Fier représentant de l’avant-garde française des années 20, Epstein est un novateur qui fait feu de tout bois, commençant par théoriser sur les mérites propres au cinéma avant de s’y essayer, que ce soit dans le documentaire ou la fiction. Adapter Poe est pour lui l’occasion rêvée de prouver que cet art nouveau est le vecteur d’une poésie propre : la nouvelle, par son atmosphère unique et les thématiques qu’elle aborde (l’art, la vibration de lieux insolites, la mort et l’inspiration), sera le terreau idéal pour mettre en forme un langage aussi muet qu’expressif.
Le fantastique et le cinéma primitif font décidemment bon ménage : alors que les expressionnistes se ravissent des mythes (Murnau et Faust ou Nosferatu, Lang et les Nibelungen, Wiene et Caligari), et juste avant que Dreyer ne s’y essaie lui-même (Vampyr, en 32), Epstein permet à la France et son courant impressionniste d’apporter sa pierre à l’édifice, et le moins qu’on puisse dire est qu’elle sera fondatrice. Le cinéaste sait exploiter chaque élément à sa disposition pour installer son ambiance, dans ce qui relève aujourd’hui du topos, mais est alors à inventer : les forêts profondes, la brume sur les marais et la maison de pierre sont ainsi dotées d’une force évocatrice remarquable, avant même que le récit ne prenne son essor.
Mais c’est surtout dans les intérieurs que le registre fantastique trouvera sa pleine puissance. Par leur démesure, ils réduisent les personnages à de frêles silhouettes en proie à des forces invisibles. Pour doter la maison d’une existence propre, Epstein a l’idée géniale de recouvrir la plupart des murs de tentures, instaurant une porosité, une épaisseur qui se meut au gré de courants d’air qui semblent figurer une respiration. On voit s’instaurer ici de multiples idées qui infuseront dans toutes les expériences visuelles à venir, de la surdimension chez Welles dans Citizen Kane à la loge du Twin Peaks de David Lynch, et jusqu’au langage du film d’épouvante impliquant des visions subjectives, comme le cadre au sol suivant un souffle balayant les feuilles mortes, les gros plans sur les visages, voire des caméras embarquées suivant une femme portée ou le visage en proie à la démence d’un protagoniste.

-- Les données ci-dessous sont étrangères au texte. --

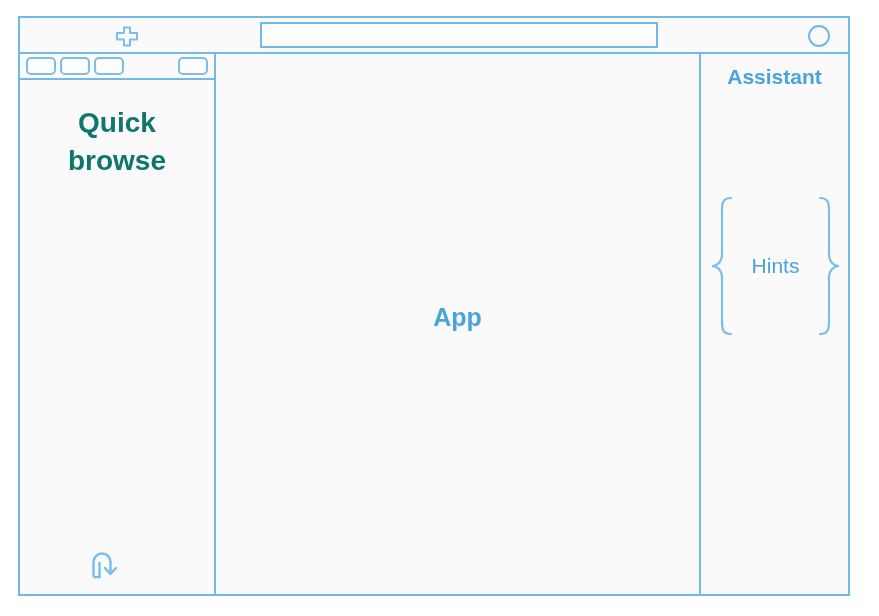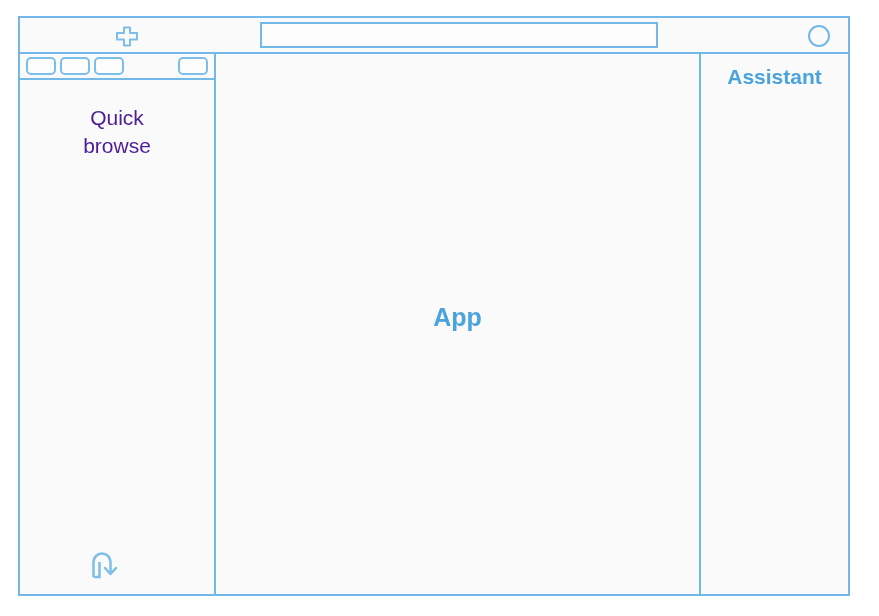--- a/index.html
+++ b/index.html
@@ -129,9 +129,9 @@
     left: 0;
     right: 0;
     text-align: center;
-    font-size: 21px;
-    font-weight: normal;
-    color: #4c1d95;
+    font-size: 28px;
+    font-weight: bold;
+    color: #0f766e;
     line-height: 1.35;
     padding: 0 8px;
     white-space: pre-line;

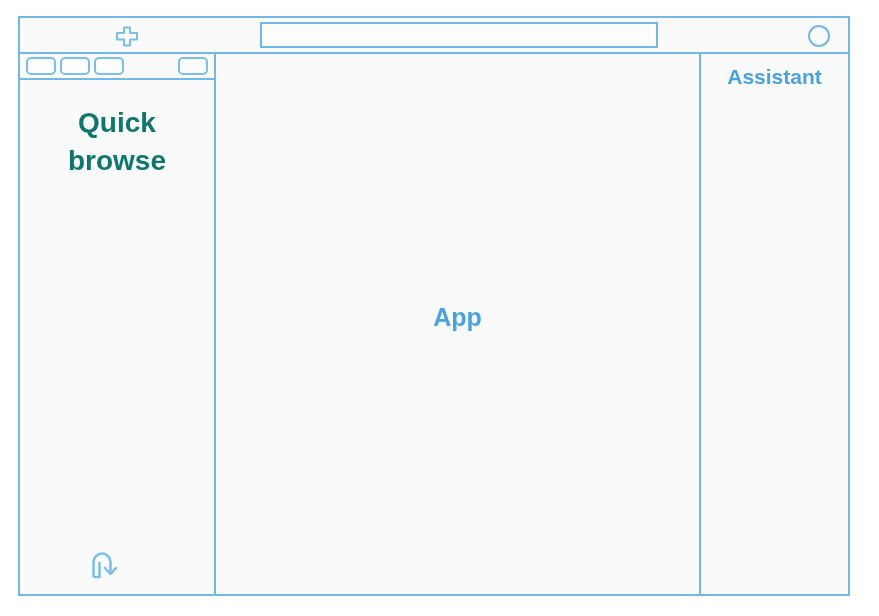--- a/index.html
+++ b/index.html
@@ -251,6 +251,17 @@
     <div class="assistant">
       <div class="assistant-title">Assistant</div>
 
+      <div class="hints-block">
+        <svg class="brace-left" width="26" height="140" viewBox="0 0 26 140">
+          <path d="M22 2 C13 2 13 8 13 16 L13 58 C13 66 8 70 3 70 C8 70 13 74 13 82 L13 124 C13 132 13 138 22 138" fill="none" stroke="#7cbeea" stroke-width="2.2" stroke-linecap="round"></path>
+        </svg>
+
+        <div class="hints-label">Hints</div>
+
+        <svg class="brace-right" width="26" height="140" viewBox="0 0 26 140">
+          <path d="M4 2 C13 2 13 8 13 16 L13 58 C13 66 18 70 23 70 C18 70 13 74 13 82 L13 124 C13 132 13 138 4 138" fill="none" stroke="#7cbeea" stroke-width="2.2" stroke-linecap="round"></path>
+        </svg>
+      </div>
     </div>
 
   </div>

Mais la peur n’est de loin pas le motif unique du récit, et c’est la raison pour laquelle le film parvient à atteindre une vibration plus fascinante encore. Epstein accorde une place prépondérante aux gestes et à l’action concrète, qui se distille en deux temps : la peinture, tout d’abord, qui donne en vigueur à la toile ce que le modèle perd en vie, et l’enterrement, par cette obsession à montrer les clous entrer dans le cercueil de celle qui, selon l’artiste, est restée vivante du fait même qu’elle a pris les proportions d’une œuvre d’art. Le jeu des surimpressions (les bougies, par exemple, qui accompagnent le cortège funéraire à l’extérieur), des gros plans (le bestiaire des hiboux ou crapauds) rendent chaque séquence épaisse d’une autre réalité, dans une gradation qui va mêler la destruction et l’apogée de ces cohabitations surnaturelles. Le feu, la fumée, et les visions presque fantaisistes de la demeure réduite à une maquette devant une voute céleste ponctuée d’étoiles peintes portent à leur paroxysme la poésie cinématographique imaginée par le réalisateur.
Habile position que celle de son surplomb : au-dessus du créateur fou, il aura su orchestrer la splendide tempête des éléments, des matières et des sens qu’est cette création par le chaos.